• [Task statement]: Return all lines of the data in which the string "subtotal" occurs.

BEGIN Information supplied

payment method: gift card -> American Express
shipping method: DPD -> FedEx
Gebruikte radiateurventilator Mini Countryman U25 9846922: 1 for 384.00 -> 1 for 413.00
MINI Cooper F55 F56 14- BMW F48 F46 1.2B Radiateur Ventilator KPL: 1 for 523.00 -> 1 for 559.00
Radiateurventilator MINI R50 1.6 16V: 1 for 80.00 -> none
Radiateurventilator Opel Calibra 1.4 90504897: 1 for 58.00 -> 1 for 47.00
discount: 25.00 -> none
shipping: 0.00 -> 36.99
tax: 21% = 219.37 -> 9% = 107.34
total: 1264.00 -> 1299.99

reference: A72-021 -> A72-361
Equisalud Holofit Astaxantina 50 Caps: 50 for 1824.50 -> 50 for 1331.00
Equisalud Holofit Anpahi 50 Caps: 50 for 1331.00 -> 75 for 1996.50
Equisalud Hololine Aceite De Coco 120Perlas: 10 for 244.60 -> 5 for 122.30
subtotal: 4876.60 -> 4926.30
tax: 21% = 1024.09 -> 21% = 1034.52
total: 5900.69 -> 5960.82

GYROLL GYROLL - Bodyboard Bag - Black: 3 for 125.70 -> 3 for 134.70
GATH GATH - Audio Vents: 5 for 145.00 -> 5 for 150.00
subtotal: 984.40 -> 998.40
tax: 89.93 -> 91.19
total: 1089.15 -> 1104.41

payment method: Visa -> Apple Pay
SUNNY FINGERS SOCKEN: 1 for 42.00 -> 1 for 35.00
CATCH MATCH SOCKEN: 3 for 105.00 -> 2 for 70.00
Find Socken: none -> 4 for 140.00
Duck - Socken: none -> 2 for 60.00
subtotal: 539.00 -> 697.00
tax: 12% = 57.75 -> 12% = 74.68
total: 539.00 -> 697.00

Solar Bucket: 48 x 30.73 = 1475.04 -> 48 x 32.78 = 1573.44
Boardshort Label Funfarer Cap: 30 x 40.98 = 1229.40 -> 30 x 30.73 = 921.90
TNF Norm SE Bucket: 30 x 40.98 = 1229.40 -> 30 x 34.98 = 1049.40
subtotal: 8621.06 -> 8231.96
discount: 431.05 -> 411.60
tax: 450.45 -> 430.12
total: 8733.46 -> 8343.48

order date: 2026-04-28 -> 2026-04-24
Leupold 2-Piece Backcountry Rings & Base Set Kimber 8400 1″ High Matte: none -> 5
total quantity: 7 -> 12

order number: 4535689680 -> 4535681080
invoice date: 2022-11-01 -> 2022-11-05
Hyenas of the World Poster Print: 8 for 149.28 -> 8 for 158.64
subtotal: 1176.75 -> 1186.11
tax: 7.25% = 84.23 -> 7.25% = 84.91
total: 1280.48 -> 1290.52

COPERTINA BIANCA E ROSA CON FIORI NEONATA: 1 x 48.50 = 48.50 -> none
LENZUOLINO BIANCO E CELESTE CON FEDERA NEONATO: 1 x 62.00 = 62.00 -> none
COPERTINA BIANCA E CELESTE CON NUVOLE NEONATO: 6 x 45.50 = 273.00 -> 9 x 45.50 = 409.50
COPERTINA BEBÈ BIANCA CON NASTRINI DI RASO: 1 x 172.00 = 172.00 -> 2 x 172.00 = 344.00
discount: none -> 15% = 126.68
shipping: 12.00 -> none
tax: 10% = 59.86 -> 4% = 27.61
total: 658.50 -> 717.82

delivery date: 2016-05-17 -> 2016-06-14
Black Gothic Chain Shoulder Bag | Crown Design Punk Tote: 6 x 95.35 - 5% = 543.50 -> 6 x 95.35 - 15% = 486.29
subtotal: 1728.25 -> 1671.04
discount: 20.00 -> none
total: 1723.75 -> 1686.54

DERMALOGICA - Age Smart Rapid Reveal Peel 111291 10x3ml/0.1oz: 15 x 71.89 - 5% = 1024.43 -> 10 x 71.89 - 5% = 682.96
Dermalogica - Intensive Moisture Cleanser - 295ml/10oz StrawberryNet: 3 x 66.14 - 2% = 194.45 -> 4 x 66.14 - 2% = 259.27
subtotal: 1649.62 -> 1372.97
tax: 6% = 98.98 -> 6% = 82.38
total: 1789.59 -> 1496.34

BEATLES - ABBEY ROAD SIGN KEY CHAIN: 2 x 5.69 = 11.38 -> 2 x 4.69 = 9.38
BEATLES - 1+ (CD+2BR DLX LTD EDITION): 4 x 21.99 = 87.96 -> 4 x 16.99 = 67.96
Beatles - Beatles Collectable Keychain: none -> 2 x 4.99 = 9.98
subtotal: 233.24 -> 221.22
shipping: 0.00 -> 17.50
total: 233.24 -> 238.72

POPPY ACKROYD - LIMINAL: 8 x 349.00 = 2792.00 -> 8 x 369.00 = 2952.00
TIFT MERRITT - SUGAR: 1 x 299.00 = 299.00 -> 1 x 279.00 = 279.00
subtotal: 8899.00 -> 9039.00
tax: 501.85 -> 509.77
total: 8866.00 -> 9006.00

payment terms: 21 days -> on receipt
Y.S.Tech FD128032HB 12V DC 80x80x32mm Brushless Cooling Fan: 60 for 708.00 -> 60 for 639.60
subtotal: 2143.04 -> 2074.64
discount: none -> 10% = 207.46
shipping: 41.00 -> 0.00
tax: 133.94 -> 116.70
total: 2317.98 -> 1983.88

END Information supplied

• [Solution below]:
subtotal: 4876.60 -> 4926.30
subtotal: 984.40 -> 998.40
subtotal: 539.00 -> 697.00
subtotal: 8621.06 -> 8231.96
subtotal: 1176.75 -> 1186.11
subtotal: 1728.25 -> 1671.04
subtotal: 1649.62 -> 1372.97
subtotal: 233.24 -> 221.22
subtotal: 8899.00 -> 9039.00
subtotal: 2143.04 -> 2074.64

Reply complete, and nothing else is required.